Все знают моего отца, но лишь немногие в курсе, что живу я не за его счет.

– Мне нравится ретро, – пресекаю я тупую болтовню и на полную мощность врубаю колонку, забив на позднее время. Настраиваю басы и прошу Сержа кинуть мне холодную колу. Ловлю в фокус Салагу и киваю Дэну: можно переходить к делу.

– Салага! – басит Остроумов и уже тише добавляет: – Кто-нибудь помнит, как его зовут?

Парни разводят руками и откровенно ржут, когда амбал подпрыгивает на месте, явно пугаясь, а затем делает надменное выражение лица.

– Здорово, мужики! – нападает на нас с медвежьими рукопожатиями, еще и по спине пытается хлопать.

Убого.

– Давай сюда! – Савва за шиворот усаживает его между нами и закидывает руку ему на плечо. – Ну что, расскажи, как тебе у нас.

– Ничё, пойдет.

«Пойдет»? Мы с Остроумовым понимаем друг друга без слов. Дэн и Мир в это время ухохатываются за его спиной, наливая в пустую бутылку из-под «Макаллана» дешевый портвейн из местной забегаловки. Они еще и таблетки какие-то сверху кидают. Нахмурившись, я киваю, мол, что это, а Дэн изображает выхлоп из задницы. Дураки. Я не любитель этого детского сада, но Салага сам напрашивается, бесконечно понтуясь.

– Как в команде тебе? – продолжает разводить его Савва, а тот лыбится. Нет, он реально думает, что так хорош?

– Ну не круче нашей футбольной, но вы тоже зачетные.

Мудак он. Самый настоящий. Играет как валенок, еще и брешет без остановки. Отец Книжника работает в органах, он пробил его отца – тот погорел на мутках с финансовыми пирамидами. И никакого загородного особняка, куда придурок без конца обещает всех пригласить, как обживется после переезда, у них нет. Сбежали они с папашей из столицы, чтобы их не сожрали те, чьи деньги были благополучно спущены на ветер. И тачка у него, кстати, арендованная. Лживый кусок мяса. Выпьет – сам будет виноват. Моя совесть чиста.

– Ну и как на вкус? – еле сдерживаясь, чтобы не сложиться от смеха пополам, спрашивает Дэн Салагу. А тот, улыбаясь, давится, но выпивает.

– Пушка, – кивает он, – сразу видно – годное пойло.

Ой, да гори в аду, и достойно тебе прочистить кишки.

Парни тоже ловят волну и тупо ищут пределы этого бреда, только ему конца и края нет.
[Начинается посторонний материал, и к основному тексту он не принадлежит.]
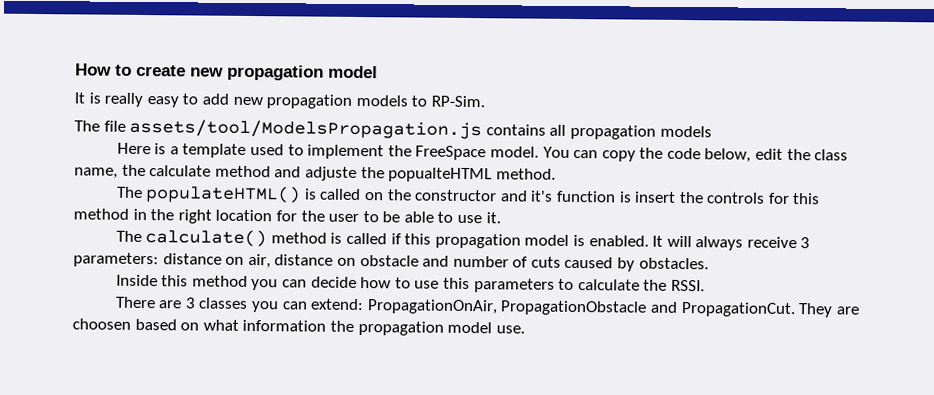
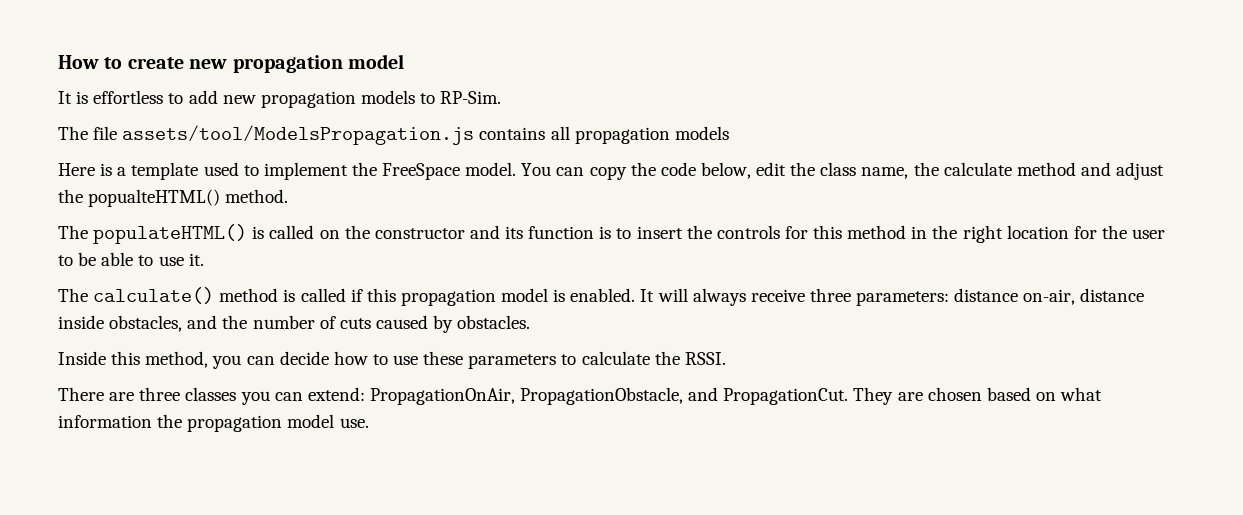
- It is really easy to add new propagation models to RP-Sim.
+ It is effortless to add new propagation models to RP-Sim.
- You can copy the code below, edit the class name, the calculate method and adjuste the popualteHTML method.
+ You can copy the code below, edit the class name, the calculate method and adjust the popualteHTML() method.
- The populateHTML() is called on the constructor and it's function is insert the controls for this method in the right location for the user to be able to use it.
+ The populateHTML() is called on the constructor and its function is to insert the controls for this method in the right location for the user to be able to use it.
- It will always receive 3 parameters: distance on air, distance on obstacle and number of cuts caused by obstacles.
+ It will always receive three parameters: distance on-air, distance inside obstacles, and the number of cuts caused by obstacles.
- Inside this method you can decide how to use this parameters to calculate the RSSI.
+ Inside this method, you can decide how to use these parameters to calculate the RSSI.
- There are 3 classes you can extend: PropagationOnAir, PropagationObstacle and PropagationCut.
+ There are three classes you can extend: PropagationOnAir, PropagationObstacle, and PropagationCut.
- They are choosen based on what information the propagation model use.
+ They are chosen based on what information the propagation model use.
– И прямо звездой был? Правда?

– И прям папаша у тебя при бабле?

– Да ну, жил на Бали год?

– Это ты столько девчонок поимел?

– Да я и тут успел.

Я реагирую на общий гул и хлопки. Мирон, засунув пальцы в рот, свистит так, что у меня выгибаются барабанные перепонки. Книжник с грохотом лупит ладонями по столу, будто каратист, намеревающийся разбить его пополам. Савва еще умудряется изобразить удивление, а мне настолько надоедает этот дешевый фарс, что я готовлюсь врезать Салаге промеж глаз.

– Ох, нихуа-хуа! И кто счастливица?

Стискиваю зубы, хрущу шеей; переплетя пальцы, разминаю ладони.

– Да эта ваша, – он чешет репу, будто вспоминает, – Ланская.

Что?

– Но гордиться нечем, она сейчас, наверное, согласна на любой член. Это я по незнанию ткнул…

С последними словами его лоб впечатывается в журнальный столик.

– Достал этот цирк. – Толкнув Салагу пяткой в бок и скинув его на пол, я пожимаю плечами в ответ на задранные брови Саввы.

Народ чует кровь, рассыпается в стороны, пропускает нас вперед. Дэн убирает стол к стене. Пахнет жареным. Слышен шепот за спиной и всхлипы с пола. Я вытягиваю руку, в которую тут же падает регбийный мяч, и с ходу впечатываю его в харкающего слюной дебила. По заднице, чтобы унизительней.

Не люблю насилие, тупые драки, жесть, но статус требует держать «стаю» в тонусе. А для большинства «волков» язык силы – самый понятный.